--- What is being asked ---
Only the pictures are dropped. Restate each line below word for word.
** Data follows **
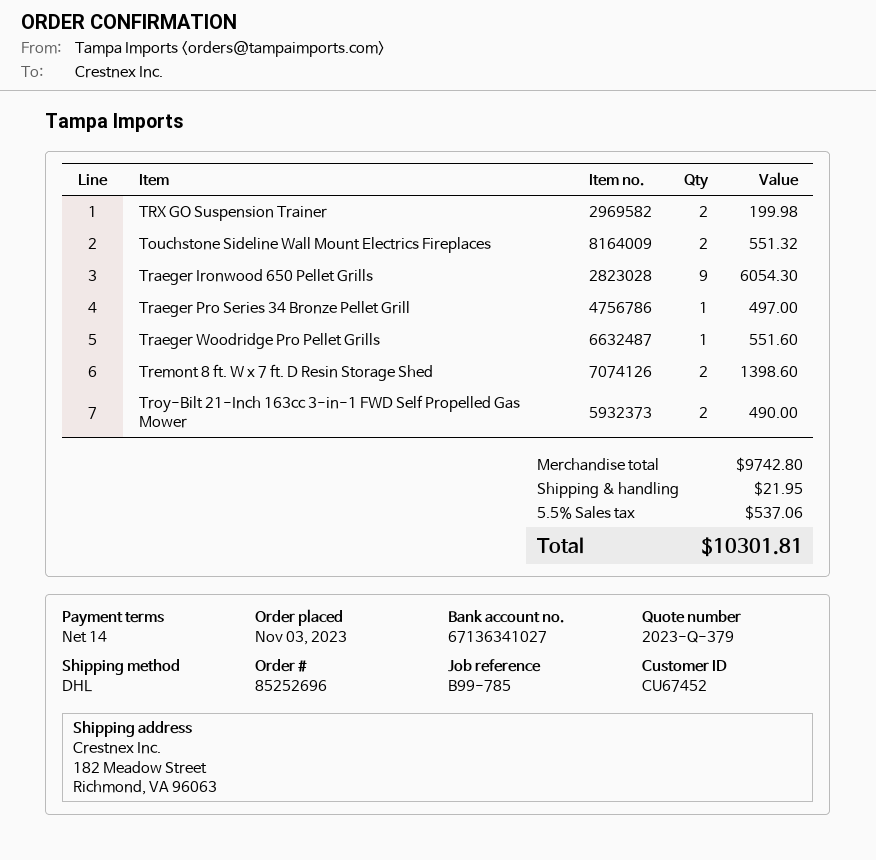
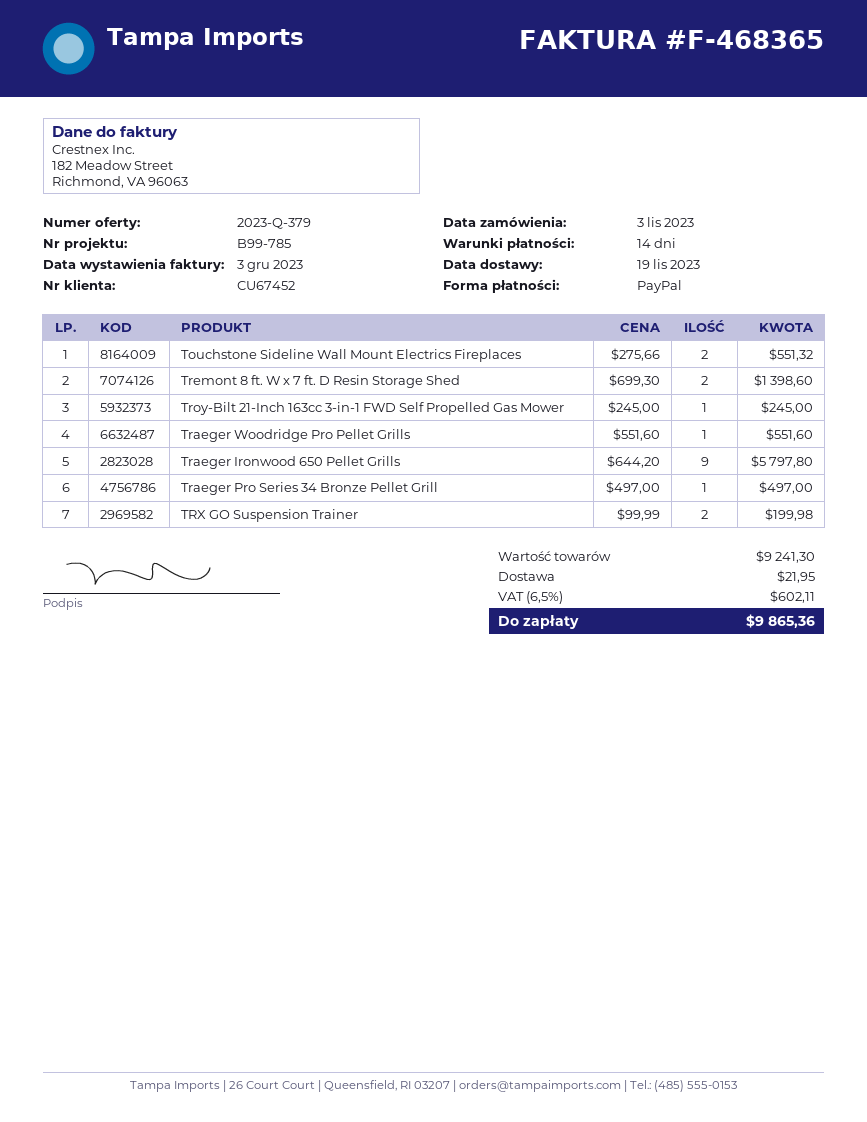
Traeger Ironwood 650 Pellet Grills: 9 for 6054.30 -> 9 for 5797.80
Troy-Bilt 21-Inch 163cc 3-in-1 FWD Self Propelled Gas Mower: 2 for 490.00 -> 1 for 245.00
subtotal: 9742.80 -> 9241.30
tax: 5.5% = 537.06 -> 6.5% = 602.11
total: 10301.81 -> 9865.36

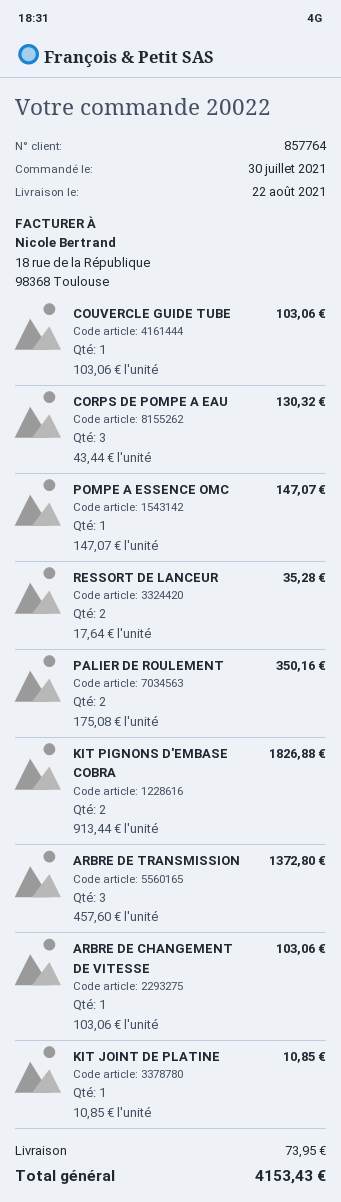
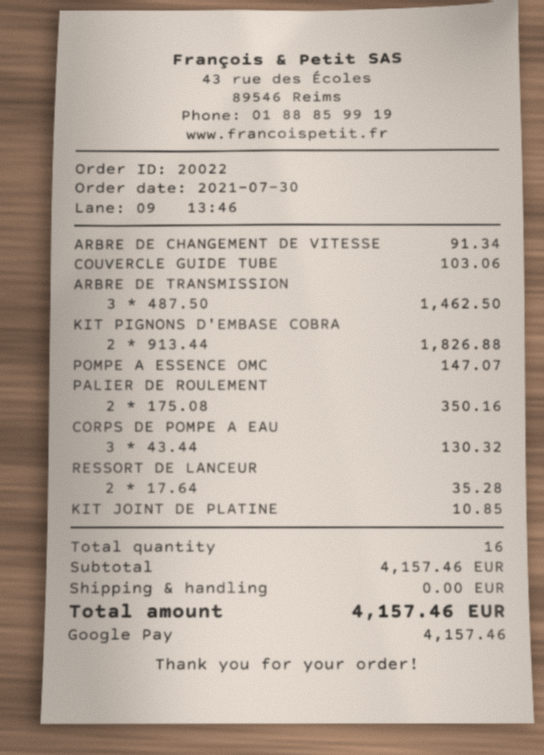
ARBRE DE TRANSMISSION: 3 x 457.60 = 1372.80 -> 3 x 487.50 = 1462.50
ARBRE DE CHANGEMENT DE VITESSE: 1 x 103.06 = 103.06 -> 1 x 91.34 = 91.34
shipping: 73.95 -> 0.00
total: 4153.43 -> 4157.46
** End of Data **
--- Response below ---
Traeger Ironwood 650 Pellet Grills: 9 for 6054.30 -> 9 for 5797.80
Troy-Bilt 21-Inch 163cc 3-in-1 FWD Self Propelled Gas Mower: 2 for 490.00 -> 1 for 245.00
subtotal: 9742.80 -> 9241.30
tax: 5.5% = 537.06 -> 6.5% = 602.11
total: 10301.81 -> 9865.36

ARBRE DE TRANSMISSION: 3 x 457.60 = 1372.80 -> 3 x 487.50 = 1462.50
ARBRE DE CHANGEMENT DE VITESSE: 1 x 103.06 = 103.06 -> 1 x 91.34 = 91.34
shipping: 73.95 -> 0.00
total: 4153.43 -> 4157.46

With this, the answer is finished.